I have datafarme df:
id name number
1 sam 76
2 sam 8
2 peter 8
4 jack 2
I would like to group by on 'id' column and count the number of unique values based on the pair of (name,number)?
id count(name-number)
1 1
2 2
4 1
I have tried this, but it does not work:
df.groupby('id')[('number','name')].nunique().reset_index()
You can just combine two groupby
s to get the desired result.
import pandas
df = pandas.DataFrame({"id": [1, 2, 2, 4], "name": ["sam", "sam", "peter", "jack"], "number": [8, 8, 8, 2]})
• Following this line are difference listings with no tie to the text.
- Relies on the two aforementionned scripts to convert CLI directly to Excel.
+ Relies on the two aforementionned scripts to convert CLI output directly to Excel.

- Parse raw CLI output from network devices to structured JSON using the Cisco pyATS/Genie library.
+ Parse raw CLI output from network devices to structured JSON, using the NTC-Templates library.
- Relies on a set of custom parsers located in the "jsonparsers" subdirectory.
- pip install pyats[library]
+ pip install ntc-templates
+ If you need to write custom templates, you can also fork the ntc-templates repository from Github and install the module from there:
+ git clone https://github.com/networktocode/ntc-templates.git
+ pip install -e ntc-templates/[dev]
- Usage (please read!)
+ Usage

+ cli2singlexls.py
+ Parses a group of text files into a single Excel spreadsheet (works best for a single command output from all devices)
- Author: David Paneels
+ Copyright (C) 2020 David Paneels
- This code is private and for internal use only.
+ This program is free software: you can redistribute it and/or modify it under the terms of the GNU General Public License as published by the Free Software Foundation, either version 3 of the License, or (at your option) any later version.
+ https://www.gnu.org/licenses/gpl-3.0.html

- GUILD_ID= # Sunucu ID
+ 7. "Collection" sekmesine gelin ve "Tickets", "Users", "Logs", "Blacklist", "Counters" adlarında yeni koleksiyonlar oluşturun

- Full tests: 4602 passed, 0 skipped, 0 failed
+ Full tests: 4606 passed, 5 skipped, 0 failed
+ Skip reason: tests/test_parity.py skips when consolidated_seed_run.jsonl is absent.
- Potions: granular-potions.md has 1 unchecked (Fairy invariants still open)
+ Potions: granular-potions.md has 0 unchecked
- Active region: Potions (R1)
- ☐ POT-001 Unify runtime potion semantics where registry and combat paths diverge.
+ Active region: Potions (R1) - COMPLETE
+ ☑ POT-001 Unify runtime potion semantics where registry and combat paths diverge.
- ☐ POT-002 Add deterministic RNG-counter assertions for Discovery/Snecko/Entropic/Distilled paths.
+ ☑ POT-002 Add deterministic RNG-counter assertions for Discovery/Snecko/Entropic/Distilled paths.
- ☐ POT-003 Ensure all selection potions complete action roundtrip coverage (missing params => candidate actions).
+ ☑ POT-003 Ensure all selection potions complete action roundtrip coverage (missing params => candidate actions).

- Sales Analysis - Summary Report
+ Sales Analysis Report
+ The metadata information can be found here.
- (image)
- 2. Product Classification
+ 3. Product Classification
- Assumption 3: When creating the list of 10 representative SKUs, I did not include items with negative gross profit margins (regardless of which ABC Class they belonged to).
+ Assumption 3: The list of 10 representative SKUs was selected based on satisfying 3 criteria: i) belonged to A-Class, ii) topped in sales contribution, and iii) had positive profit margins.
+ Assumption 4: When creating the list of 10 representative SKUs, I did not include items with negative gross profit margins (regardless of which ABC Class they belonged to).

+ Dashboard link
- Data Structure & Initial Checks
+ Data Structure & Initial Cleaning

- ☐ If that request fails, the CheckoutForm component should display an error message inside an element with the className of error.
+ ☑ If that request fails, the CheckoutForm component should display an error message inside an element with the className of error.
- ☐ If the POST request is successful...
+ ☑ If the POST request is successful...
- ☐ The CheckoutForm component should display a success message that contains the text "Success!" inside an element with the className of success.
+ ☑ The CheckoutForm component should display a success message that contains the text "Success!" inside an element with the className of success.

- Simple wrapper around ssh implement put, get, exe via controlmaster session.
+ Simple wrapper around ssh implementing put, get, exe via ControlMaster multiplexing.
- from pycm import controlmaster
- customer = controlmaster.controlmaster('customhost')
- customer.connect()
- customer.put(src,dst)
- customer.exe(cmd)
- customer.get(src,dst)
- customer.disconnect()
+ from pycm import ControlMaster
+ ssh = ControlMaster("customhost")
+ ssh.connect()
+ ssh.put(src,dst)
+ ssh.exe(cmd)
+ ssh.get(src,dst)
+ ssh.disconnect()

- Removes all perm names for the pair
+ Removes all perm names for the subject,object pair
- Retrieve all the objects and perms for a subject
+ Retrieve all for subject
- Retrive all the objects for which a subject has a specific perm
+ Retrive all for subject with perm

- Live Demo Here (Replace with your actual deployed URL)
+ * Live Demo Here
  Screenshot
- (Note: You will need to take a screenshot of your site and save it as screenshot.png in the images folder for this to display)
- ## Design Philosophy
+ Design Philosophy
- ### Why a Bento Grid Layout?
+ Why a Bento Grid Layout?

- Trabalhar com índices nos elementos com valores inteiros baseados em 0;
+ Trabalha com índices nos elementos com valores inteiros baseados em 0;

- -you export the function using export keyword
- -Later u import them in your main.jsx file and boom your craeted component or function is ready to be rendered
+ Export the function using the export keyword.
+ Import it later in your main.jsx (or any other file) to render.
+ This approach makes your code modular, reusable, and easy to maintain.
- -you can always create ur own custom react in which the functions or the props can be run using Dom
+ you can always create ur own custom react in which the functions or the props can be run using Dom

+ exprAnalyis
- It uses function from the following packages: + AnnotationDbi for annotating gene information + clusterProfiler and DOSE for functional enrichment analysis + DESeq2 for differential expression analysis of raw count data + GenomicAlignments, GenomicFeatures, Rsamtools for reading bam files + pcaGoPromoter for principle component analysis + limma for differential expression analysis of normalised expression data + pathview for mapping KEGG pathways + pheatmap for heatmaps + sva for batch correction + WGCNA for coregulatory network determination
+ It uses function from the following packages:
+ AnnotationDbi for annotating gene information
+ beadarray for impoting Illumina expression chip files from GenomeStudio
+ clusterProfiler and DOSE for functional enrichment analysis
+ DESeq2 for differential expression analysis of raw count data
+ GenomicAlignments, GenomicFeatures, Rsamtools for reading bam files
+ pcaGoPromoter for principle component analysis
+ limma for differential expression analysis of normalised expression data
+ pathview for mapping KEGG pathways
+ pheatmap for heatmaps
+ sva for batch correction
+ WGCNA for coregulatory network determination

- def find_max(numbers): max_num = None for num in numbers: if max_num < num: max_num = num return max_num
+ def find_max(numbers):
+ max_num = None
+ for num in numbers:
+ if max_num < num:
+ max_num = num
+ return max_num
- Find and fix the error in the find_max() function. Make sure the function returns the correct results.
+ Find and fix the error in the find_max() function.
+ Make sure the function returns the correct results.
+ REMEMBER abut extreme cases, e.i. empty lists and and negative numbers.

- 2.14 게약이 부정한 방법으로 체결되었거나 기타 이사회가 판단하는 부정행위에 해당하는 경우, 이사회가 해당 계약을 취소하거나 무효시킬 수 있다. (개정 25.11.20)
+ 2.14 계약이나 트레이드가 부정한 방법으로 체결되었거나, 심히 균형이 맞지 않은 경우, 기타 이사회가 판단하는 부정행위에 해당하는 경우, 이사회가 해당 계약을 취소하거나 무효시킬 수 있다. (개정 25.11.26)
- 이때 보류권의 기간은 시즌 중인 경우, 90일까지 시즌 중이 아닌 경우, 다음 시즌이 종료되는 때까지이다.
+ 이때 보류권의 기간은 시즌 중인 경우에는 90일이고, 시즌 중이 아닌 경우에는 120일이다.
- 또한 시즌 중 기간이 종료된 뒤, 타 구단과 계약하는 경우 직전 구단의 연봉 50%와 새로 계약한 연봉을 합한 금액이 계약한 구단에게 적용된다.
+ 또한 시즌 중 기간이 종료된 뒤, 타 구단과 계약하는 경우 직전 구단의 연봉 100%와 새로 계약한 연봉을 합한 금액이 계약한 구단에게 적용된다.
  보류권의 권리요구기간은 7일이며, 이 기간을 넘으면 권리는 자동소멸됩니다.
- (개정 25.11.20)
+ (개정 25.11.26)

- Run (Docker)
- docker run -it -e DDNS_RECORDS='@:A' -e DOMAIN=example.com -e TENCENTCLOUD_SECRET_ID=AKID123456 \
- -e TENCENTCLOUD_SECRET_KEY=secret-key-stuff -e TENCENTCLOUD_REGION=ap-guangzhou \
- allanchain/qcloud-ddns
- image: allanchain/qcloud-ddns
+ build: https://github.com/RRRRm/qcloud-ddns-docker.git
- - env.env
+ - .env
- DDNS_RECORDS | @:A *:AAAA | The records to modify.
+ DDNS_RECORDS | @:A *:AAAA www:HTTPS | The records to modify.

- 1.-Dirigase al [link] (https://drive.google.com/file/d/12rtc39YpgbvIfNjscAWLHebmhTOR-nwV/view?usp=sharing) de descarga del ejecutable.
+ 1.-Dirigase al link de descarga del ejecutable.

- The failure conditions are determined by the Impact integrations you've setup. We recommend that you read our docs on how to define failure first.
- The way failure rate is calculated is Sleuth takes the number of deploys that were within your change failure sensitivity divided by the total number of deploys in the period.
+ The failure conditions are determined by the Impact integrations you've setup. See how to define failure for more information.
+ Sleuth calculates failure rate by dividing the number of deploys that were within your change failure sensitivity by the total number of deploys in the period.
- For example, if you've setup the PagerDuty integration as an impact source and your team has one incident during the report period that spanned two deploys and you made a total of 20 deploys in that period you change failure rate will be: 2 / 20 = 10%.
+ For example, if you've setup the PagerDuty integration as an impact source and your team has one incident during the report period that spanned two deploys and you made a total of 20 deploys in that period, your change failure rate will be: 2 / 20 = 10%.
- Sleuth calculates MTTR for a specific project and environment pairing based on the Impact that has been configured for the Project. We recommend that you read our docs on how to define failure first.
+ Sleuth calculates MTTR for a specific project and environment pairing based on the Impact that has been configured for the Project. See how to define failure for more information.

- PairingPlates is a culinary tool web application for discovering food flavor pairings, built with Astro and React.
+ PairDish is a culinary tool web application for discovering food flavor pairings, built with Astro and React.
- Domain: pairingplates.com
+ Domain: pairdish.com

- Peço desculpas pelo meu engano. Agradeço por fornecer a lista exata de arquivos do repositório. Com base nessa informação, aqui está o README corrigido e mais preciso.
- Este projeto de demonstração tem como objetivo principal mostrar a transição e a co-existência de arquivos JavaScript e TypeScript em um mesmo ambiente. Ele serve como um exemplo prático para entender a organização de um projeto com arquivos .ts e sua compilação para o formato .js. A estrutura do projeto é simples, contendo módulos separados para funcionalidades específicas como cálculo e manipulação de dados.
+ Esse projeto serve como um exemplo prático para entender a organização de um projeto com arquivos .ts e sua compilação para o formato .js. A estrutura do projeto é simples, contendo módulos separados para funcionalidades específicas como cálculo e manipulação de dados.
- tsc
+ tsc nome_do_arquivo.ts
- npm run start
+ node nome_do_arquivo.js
group = df.groupby(['id','name','number']).size().groupby(level=0).size()
The first groupby
will count the complete set of original combinations (and thereby make the columns you want to count unique). The second groupby
will count the unique occurences per the column you want (and you can use the fact that the first groupby
put that column in the index).
The result will be a Series. If you want to have DataFrame with the right column name (as you showed in your desired result) you can use the aggregate
function:
group = df.groupby(['id','name','number']).size().groupby(level=0).agg({'count(name-number':'size'})
You can do:
import pandas
df = pandas.DataFrame({"id": [1, 2, 3, 4], "name": ["sam", "sam", "peter", "jack"], "number": [8, 8, 8, 2]})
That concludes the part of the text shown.